Task to carry out >> Look through the material and copy each line holding "Code".

Source data >>
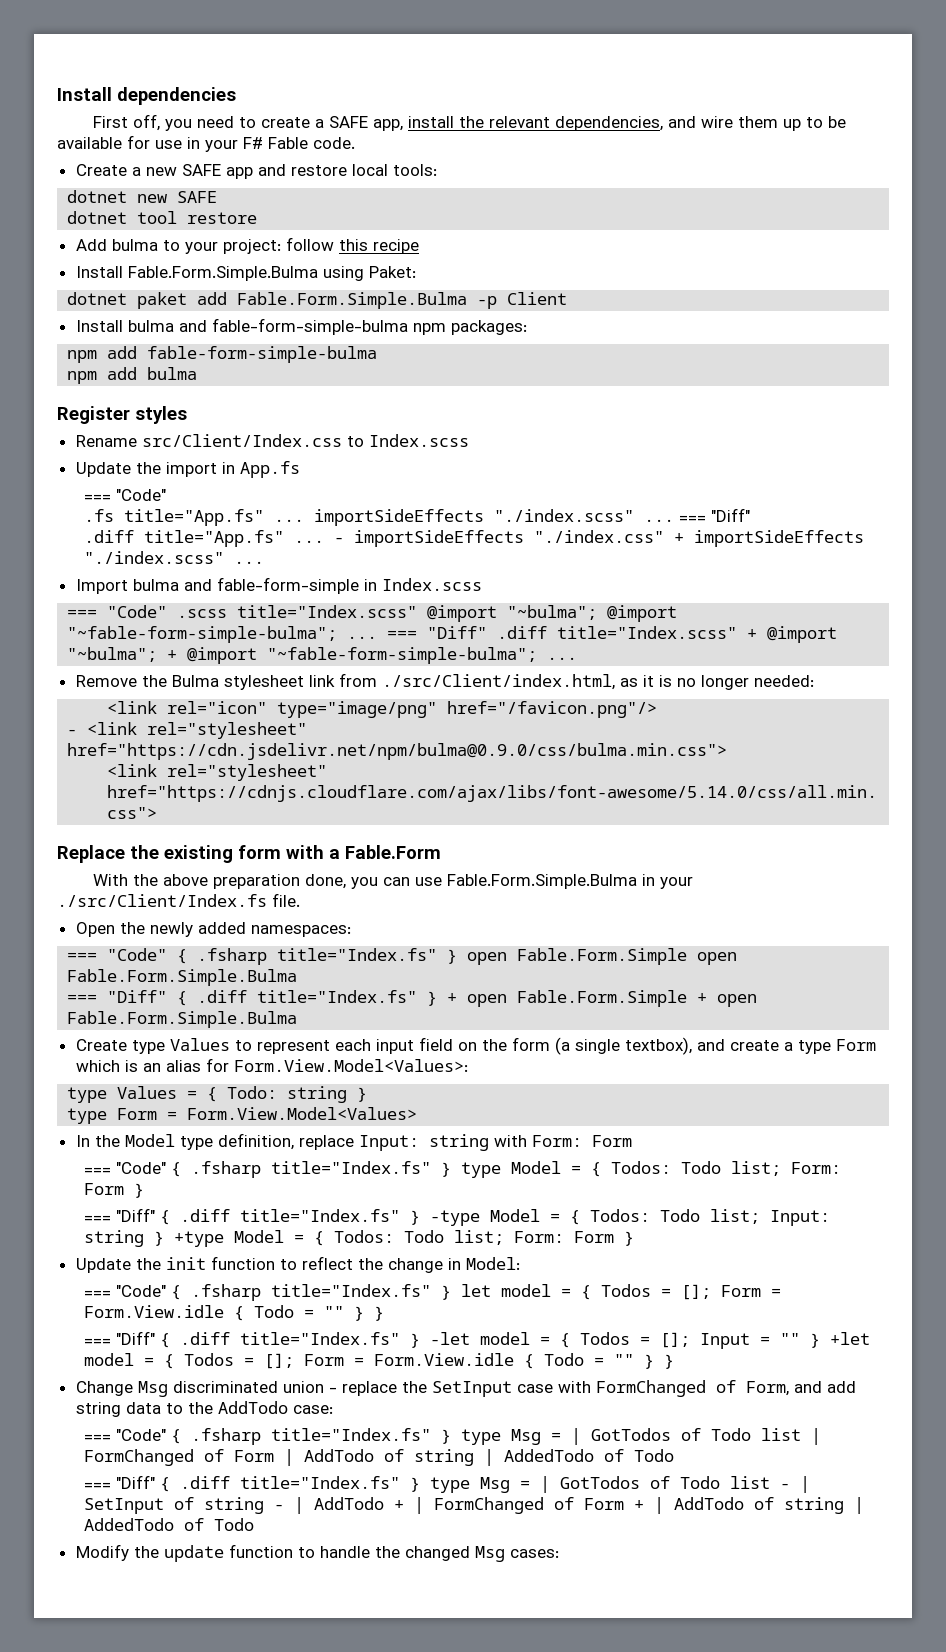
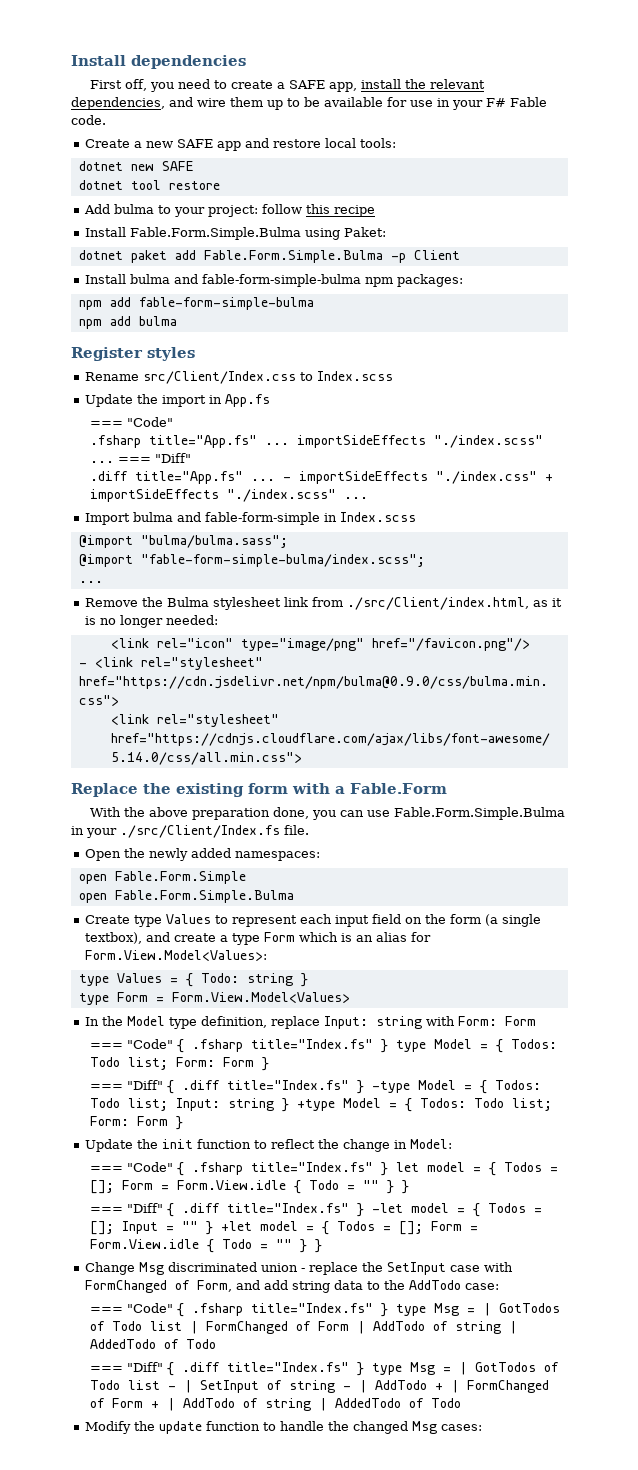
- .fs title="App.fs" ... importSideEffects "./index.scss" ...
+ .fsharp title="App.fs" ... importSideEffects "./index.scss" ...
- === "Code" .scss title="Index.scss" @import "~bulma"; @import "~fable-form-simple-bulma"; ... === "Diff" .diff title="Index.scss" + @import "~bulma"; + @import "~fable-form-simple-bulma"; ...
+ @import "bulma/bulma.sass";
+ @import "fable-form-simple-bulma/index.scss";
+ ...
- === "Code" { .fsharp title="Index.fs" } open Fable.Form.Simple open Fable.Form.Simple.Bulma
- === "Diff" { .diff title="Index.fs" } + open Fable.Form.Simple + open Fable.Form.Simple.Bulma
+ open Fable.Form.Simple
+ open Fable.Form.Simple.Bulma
==
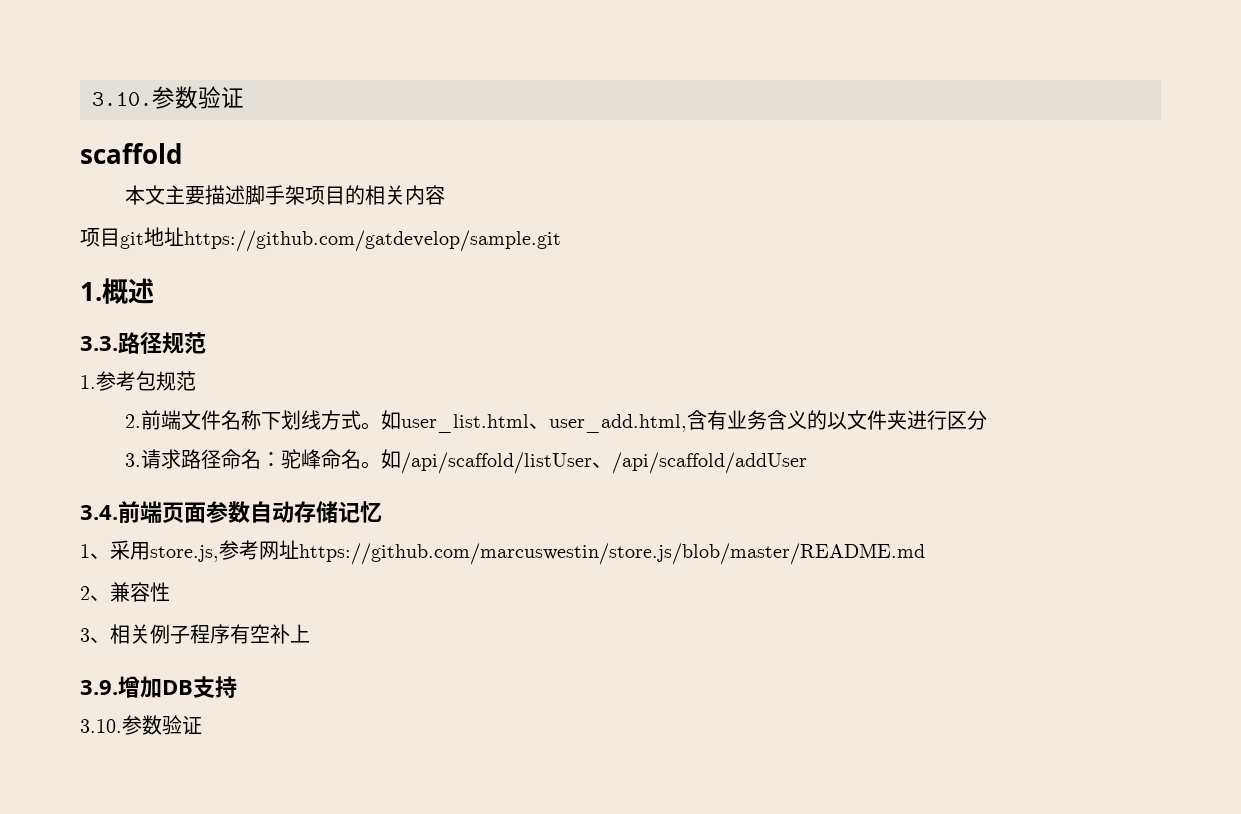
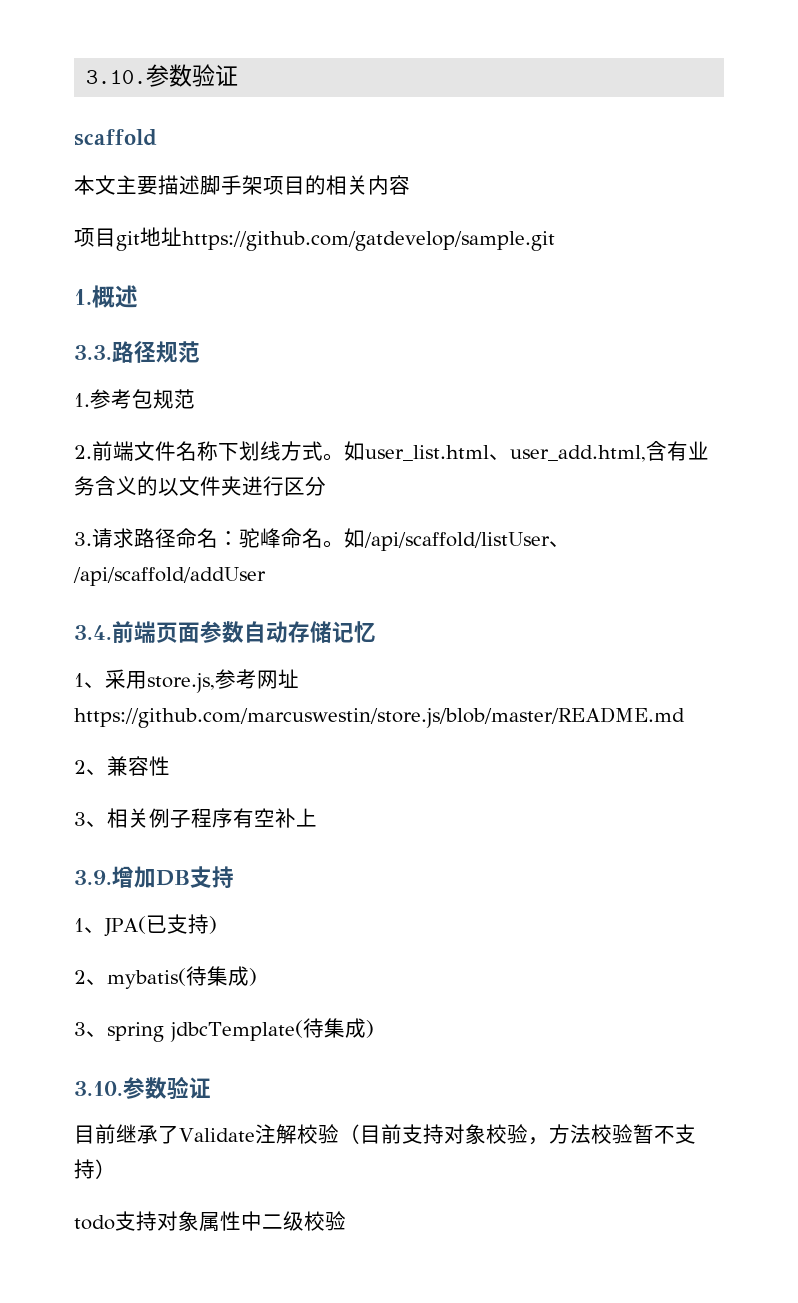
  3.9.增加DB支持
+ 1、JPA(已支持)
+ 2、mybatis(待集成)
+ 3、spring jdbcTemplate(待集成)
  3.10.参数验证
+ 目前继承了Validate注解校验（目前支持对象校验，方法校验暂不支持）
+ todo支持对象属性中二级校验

Answer below >>
- === "Code" .scss title="Index.scss" @import "~bulma"; @import "~fable-form-simple-bulma"; ... === "Diff" .diff title="Index.scss" + @import "~bulma"; + @import "~fable-form-simple-bulma"; ...
- === "Code" { .fsharp title="Index.fs" } open Fable.Form.Simple open Fable.Form.Simple.Bulma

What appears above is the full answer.